Exercise brief -> Each line in the listing below that contains "linear" should be returned.

Raw data ->
★ ★ ★ ★
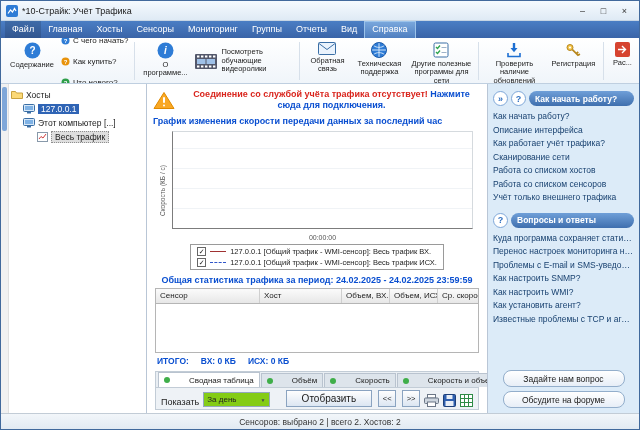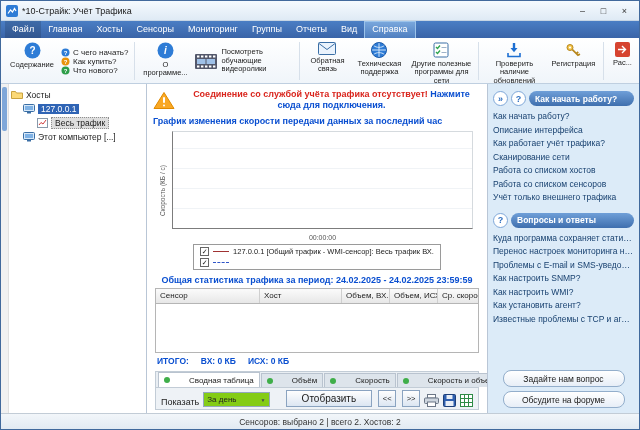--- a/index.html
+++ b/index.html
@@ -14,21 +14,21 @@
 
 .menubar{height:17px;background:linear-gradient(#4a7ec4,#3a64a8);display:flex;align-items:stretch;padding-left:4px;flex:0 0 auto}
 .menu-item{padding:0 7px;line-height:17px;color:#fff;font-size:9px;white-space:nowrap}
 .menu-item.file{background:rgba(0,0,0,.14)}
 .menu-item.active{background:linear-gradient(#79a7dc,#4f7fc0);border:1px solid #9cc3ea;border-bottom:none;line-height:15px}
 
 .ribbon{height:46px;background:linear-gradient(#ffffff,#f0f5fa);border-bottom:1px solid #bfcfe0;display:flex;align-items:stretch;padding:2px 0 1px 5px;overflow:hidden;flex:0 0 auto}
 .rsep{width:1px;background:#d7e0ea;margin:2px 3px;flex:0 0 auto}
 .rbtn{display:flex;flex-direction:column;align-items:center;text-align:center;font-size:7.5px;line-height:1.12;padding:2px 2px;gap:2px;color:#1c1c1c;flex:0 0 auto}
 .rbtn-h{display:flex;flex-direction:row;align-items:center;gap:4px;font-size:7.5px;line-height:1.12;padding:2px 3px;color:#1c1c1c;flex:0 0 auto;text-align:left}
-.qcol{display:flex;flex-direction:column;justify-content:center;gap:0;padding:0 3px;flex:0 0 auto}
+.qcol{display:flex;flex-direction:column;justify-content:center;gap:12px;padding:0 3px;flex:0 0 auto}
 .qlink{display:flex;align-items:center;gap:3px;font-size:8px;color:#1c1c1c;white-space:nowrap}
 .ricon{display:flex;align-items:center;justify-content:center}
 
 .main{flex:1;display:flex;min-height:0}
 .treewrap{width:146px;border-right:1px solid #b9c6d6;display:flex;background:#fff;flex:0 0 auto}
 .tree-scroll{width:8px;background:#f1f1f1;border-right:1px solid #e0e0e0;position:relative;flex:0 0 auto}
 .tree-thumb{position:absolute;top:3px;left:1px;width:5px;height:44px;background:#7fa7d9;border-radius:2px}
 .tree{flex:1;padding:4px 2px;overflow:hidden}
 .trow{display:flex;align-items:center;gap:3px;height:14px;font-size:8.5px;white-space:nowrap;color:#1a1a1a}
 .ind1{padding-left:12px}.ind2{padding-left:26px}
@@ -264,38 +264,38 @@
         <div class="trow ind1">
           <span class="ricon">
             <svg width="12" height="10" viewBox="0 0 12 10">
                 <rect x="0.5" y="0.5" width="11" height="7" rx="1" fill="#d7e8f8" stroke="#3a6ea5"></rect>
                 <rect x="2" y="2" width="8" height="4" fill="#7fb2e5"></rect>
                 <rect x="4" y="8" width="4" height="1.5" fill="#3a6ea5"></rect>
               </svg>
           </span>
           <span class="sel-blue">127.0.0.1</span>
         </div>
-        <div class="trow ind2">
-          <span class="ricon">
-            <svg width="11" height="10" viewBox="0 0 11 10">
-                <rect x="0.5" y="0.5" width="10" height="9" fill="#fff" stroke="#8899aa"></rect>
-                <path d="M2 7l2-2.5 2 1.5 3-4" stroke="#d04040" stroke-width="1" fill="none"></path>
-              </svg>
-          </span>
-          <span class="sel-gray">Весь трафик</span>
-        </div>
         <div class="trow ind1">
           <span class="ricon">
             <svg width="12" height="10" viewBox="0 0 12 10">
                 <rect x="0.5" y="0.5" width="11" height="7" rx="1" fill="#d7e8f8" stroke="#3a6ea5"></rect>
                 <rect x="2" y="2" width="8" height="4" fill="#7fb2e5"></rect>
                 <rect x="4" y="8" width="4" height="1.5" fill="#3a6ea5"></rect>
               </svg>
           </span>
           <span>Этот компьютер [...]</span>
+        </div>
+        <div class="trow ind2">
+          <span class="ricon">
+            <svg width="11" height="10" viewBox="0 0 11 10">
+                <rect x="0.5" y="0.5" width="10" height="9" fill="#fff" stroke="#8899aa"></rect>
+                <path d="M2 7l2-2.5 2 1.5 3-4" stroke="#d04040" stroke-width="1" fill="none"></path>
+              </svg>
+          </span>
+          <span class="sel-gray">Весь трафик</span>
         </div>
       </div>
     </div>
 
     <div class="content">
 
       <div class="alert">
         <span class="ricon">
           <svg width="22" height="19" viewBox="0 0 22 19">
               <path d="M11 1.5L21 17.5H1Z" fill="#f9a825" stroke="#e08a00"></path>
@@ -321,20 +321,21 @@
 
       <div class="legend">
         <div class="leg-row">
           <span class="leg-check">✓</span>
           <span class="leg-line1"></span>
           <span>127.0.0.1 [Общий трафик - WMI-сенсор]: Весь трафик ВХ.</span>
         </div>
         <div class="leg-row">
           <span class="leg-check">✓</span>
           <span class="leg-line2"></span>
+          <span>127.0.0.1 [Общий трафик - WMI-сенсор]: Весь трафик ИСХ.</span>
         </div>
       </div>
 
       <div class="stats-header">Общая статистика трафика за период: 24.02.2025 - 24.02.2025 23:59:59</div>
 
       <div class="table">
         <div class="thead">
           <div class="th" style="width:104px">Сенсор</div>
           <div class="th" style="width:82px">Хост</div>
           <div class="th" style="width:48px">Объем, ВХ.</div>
★ ★ ★ ★
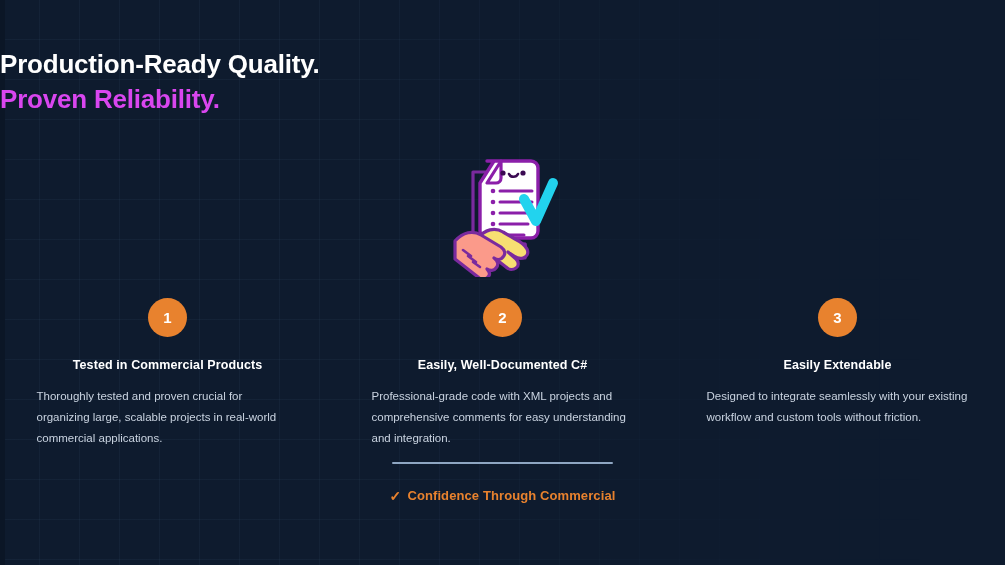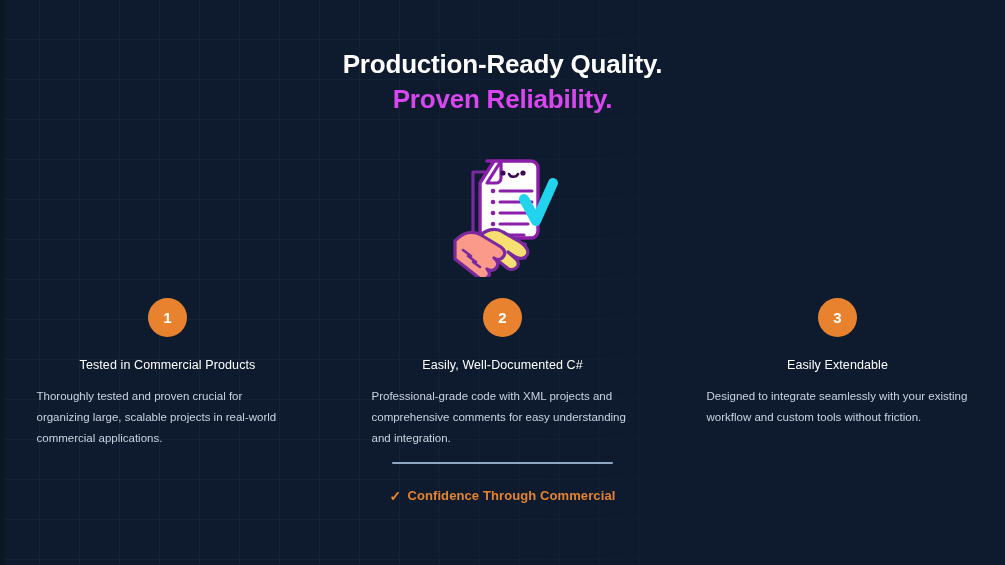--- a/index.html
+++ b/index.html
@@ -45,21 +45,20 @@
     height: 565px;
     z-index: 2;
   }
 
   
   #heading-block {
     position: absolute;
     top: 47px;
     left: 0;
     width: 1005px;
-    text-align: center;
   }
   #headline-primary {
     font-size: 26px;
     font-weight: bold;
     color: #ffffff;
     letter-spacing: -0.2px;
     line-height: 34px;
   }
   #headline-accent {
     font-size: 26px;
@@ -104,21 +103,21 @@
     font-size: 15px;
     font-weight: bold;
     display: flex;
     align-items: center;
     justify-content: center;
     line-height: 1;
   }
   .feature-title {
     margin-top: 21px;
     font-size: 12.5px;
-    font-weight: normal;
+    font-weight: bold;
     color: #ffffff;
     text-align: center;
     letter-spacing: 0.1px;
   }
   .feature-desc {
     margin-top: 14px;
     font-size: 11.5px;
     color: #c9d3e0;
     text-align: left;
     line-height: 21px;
★ ★ ★ ★
Task result ->
 .menubar{height:17px;background:linear-gradient(#4a7ec4,#3a64a8);display:flex;align-items:stretch;padding-left:4px;flex:0 0 auto}
 .menu-item.active{background:linear-gradient(#79a7dc,#4f7fc0);border:1px solid #9cc3ea;border-bottom:none;line-height:15px}
 .ribbon{height:46px;background:linear-gradient(#ffffff,#f0f5fa);border-bottom:1px solid #bfcfe0;display:flex;align-items:stretch;padding:2px 0 1px 5px;overflow:hidden;flex:0 0 auto}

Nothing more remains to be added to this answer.